[Work required]: Please repeat the line that contains "2 Piece Oversized" and every line after it, exactly, through the end of the records.

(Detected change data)
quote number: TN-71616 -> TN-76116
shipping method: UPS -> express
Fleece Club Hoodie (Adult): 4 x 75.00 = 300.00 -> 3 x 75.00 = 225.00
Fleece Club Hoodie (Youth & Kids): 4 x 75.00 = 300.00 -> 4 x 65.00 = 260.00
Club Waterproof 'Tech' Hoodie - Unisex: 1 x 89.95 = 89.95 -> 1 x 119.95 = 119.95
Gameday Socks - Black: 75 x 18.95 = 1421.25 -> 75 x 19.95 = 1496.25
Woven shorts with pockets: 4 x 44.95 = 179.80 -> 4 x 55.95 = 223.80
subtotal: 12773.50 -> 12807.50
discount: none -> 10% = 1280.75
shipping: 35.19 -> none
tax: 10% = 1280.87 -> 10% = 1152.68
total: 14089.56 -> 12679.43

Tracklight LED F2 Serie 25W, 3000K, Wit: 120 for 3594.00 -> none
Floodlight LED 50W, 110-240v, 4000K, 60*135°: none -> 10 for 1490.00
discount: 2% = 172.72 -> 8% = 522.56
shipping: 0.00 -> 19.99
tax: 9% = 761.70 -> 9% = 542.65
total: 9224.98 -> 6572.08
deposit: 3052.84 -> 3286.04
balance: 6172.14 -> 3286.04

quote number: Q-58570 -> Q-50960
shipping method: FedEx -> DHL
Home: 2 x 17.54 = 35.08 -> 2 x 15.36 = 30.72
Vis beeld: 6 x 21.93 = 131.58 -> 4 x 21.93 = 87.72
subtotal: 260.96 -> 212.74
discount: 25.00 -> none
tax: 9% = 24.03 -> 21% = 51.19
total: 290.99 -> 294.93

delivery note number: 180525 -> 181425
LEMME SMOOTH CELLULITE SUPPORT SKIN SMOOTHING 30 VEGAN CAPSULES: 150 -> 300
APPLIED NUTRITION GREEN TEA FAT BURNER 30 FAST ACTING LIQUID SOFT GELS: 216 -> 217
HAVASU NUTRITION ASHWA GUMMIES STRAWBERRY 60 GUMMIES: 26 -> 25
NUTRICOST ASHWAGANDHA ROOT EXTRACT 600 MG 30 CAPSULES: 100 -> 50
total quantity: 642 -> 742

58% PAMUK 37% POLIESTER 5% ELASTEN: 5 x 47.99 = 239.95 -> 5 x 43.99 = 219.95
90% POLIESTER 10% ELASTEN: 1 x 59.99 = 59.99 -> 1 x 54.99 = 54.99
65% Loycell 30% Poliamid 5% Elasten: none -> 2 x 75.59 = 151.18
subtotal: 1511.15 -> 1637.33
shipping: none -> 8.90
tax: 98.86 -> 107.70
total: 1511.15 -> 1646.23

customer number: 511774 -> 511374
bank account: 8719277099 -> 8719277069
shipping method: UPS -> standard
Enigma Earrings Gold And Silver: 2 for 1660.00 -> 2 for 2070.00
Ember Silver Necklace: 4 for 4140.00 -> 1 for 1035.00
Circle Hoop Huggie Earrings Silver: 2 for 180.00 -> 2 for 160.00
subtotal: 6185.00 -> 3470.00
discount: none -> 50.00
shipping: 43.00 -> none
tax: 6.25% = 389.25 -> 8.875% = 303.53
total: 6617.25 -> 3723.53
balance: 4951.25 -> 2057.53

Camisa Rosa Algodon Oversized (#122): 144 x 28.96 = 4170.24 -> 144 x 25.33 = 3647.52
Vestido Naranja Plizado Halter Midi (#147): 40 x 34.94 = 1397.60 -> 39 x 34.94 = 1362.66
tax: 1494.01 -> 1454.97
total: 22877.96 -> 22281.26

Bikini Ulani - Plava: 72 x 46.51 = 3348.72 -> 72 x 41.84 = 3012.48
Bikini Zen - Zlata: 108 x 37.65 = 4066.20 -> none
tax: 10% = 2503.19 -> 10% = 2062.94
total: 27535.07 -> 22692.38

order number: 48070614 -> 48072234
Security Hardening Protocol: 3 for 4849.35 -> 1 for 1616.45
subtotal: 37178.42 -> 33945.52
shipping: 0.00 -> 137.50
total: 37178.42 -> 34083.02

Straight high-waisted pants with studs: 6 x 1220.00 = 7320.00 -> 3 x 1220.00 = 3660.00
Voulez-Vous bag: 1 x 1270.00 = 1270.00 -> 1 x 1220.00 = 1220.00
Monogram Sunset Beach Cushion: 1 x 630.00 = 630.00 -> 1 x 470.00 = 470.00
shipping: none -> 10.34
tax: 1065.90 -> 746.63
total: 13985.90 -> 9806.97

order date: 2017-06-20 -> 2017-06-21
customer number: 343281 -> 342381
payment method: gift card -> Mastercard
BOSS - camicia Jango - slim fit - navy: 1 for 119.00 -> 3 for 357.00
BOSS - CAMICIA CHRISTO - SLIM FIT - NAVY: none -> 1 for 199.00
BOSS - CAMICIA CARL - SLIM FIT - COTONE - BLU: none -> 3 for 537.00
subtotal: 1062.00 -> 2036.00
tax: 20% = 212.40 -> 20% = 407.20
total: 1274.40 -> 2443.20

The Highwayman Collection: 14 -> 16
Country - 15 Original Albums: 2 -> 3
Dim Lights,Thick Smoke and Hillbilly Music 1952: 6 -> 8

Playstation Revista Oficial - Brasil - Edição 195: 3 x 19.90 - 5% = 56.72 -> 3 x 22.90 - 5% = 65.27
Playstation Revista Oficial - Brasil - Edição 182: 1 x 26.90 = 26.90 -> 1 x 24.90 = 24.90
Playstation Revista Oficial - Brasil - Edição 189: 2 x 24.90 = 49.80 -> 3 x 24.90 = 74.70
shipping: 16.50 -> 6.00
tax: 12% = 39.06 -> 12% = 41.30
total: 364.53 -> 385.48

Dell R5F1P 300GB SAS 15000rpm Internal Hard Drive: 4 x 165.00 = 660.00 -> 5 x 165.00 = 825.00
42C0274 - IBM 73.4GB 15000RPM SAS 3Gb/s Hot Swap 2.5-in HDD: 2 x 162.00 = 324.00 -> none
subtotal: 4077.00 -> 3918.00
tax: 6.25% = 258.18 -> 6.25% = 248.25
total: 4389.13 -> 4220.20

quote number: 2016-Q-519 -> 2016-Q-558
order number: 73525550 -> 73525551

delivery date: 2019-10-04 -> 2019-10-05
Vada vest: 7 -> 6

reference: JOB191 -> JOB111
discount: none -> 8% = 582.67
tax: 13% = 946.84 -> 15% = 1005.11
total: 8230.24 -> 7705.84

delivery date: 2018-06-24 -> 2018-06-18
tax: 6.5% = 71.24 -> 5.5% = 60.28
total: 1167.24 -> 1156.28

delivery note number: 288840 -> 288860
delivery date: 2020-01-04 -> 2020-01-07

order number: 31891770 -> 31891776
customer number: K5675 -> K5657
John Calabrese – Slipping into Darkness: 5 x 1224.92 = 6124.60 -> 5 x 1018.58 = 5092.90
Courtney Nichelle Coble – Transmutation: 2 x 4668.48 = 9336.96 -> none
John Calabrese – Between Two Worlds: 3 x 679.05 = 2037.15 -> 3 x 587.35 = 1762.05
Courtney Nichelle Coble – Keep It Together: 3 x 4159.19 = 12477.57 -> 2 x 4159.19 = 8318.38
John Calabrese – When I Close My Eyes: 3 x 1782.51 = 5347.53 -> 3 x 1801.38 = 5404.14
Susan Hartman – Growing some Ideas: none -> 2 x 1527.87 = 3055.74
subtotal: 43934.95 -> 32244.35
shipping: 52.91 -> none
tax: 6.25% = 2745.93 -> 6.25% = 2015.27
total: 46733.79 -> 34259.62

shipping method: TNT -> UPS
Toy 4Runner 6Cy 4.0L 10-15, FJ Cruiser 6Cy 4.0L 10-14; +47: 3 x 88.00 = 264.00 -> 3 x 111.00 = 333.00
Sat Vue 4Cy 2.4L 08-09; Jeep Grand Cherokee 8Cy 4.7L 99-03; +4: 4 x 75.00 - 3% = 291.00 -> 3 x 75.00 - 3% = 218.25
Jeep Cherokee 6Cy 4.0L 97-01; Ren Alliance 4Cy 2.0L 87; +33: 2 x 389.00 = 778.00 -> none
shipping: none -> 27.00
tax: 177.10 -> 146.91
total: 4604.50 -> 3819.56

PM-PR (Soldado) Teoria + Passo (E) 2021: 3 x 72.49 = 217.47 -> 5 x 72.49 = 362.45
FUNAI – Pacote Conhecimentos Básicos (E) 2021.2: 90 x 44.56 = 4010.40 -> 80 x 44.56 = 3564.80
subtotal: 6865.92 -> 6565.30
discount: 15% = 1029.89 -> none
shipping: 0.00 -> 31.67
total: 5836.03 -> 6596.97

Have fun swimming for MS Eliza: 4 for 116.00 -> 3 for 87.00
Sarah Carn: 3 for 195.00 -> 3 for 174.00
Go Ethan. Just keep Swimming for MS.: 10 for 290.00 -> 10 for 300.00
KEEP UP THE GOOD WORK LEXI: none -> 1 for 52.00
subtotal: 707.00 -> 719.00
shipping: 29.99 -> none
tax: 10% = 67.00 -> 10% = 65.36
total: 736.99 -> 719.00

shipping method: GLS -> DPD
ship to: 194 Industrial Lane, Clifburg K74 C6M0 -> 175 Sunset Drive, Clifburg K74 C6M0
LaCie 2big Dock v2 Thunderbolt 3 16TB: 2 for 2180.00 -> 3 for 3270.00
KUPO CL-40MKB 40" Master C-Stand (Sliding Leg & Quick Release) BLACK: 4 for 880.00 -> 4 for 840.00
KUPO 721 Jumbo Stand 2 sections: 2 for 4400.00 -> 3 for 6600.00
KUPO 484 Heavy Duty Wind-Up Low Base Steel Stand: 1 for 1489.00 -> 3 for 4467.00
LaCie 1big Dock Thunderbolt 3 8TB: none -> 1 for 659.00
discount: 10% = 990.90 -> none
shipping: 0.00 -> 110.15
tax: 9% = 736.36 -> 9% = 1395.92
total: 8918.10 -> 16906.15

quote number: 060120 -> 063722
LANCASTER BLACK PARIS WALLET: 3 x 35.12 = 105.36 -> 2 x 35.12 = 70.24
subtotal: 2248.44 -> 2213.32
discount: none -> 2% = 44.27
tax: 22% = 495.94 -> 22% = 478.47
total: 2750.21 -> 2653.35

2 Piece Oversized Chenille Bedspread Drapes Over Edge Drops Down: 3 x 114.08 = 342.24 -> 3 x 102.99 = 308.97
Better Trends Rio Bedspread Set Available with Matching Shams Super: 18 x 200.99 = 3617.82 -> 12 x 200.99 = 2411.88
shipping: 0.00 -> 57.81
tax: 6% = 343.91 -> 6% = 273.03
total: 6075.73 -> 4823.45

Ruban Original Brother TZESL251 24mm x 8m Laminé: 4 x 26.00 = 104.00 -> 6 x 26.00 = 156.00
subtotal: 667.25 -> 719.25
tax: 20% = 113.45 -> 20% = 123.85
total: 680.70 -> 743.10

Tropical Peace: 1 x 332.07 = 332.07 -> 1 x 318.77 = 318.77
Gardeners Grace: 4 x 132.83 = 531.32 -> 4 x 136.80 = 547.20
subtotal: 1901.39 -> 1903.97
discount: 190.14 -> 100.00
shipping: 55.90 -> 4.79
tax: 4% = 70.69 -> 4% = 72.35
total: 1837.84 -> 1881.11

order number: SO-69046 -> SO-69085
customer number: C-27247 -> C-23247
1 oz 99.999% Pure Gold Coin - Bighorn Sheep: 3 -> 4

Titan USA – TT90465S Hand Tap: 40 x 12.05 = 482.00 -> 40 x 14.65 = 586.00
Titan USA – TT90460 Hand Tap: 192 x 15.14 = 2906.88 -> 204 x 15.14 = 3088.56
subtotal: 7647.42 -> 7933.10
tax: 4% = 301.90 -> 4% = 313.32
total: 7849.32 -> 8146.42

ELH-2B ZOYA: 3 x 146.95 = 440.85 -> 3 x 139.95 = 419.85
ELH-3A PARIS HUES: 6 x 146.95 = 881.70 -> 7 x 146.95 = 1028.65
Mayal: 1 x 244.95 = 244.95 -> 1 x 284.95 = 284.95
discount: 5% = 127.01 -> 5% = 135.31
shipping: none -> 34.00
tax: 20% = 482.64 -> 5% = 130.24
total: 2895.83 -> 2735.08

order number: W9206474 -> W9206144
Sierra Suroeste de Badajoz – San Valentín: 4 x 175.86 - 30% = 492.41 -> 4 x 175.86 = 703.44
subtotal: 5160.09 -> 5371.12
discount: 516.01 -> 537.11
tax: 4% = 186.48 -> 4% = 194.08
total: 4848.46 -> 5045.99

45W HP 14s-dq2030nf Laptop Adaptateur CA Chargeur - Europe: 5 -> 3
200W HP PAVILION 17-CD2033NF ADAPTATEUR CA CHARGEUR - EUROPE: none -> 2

[Answer box]:
2 Piece Oversized Chenille Bedspread Drapes Over Edge Drops Down: 3 x 114.08 = 342.24 -> 3 x 102.99 = 308.97
Better Trends Rio Bedspread Set Available with Matching Shams Super: 18 x 200.99 = 3617.82 -> 12 x 200.99 = 2411.88
shipping: 0.00 -> 57.81
tax: 6% = 343.91 -> 6% = 273.03
total: 6075.73 -> 4823.45

Ruban Original Brother TZESL251 24mm x 8m Laminé: 4 x 26.00 = 104.00 -> 6 x 26.00 = 156.00
subtotal: 667.25 -> 719.25
tax: 20% = 113.45 -> 20% = 123.85
total: 680.70 -> 743.10

Tropical Peace: 1 x 332.07 = 332.07 -> 1 x 318.77 = 318.77
Gardeners Grace: 4 x 132.83 = 531.32 -> 4 x 136.80 = 547.20
subtotal: 1901.39 -> 1903.97
discount: 190.14 -> 100.00
shipping: 55.90 -> 4.79
tax: 4% = 70.69 -> 4% = 72.35
total: 1837.84 -> 1881.11

order number: SO-69046 -> SO-69085
customer number: C-27247 -> C-23247
1 oz 99.999% Pure Gold Coin - Bighorn Sheep: 3 -> 4

Titan USA – TT90465S Hand Tap: 40 x 12.05 = 482.00 -> 40 x 14.65 = 586.00
Titan USA – TT90460 Hand Tap: 192 x 15.14 = 2906.88 -> 204 x 15.14 = 3088.56
subtotal: 7647.42 -> 7933.10
tax: 4% = 301.90 -> 4% = 313.32
total: 7849.32 -> 8146.42

ELH-2B ZOYA: 3 x 146.95 = 440.85 -> 3 x 139.95 = 419.85
ELH-3A PARIS HUES: 6 x 146.95 = 881.70 -> 7 x 146.95 = 1028.65
Mayal: 1 x 244.95 = 244.95 -> 1 x 284.95 = 284.95
discount: 5% = 127.01 -> 5% = 135.31
shipping: none -> 34.00
tax: 20% = 482.64 -> 5% = 130.24
total: 2895.83 -> 2735.08

order number: W9206474 -> W9206144
Sierra Suroeste de Badajoz – San Valentín: 4 x 175.86 - 30% = 492.41 -> 4 x 175.86 = 703.44
subtotal: 5160.09 -> 5371.12
discount: 516.01 -> 537.11
tax: 4% = 186.48 -> 4% = 194.08
total: 4848.46 -> 5045.99

45W HP 14s-dq2030nf Laptop Adaptateur CA Chargeur - Europe: 5 -> 3
200W HP PAVILION 17-CD2033NF ADAPTATEUR CA CHARGEUR - EUROPE: none -> 2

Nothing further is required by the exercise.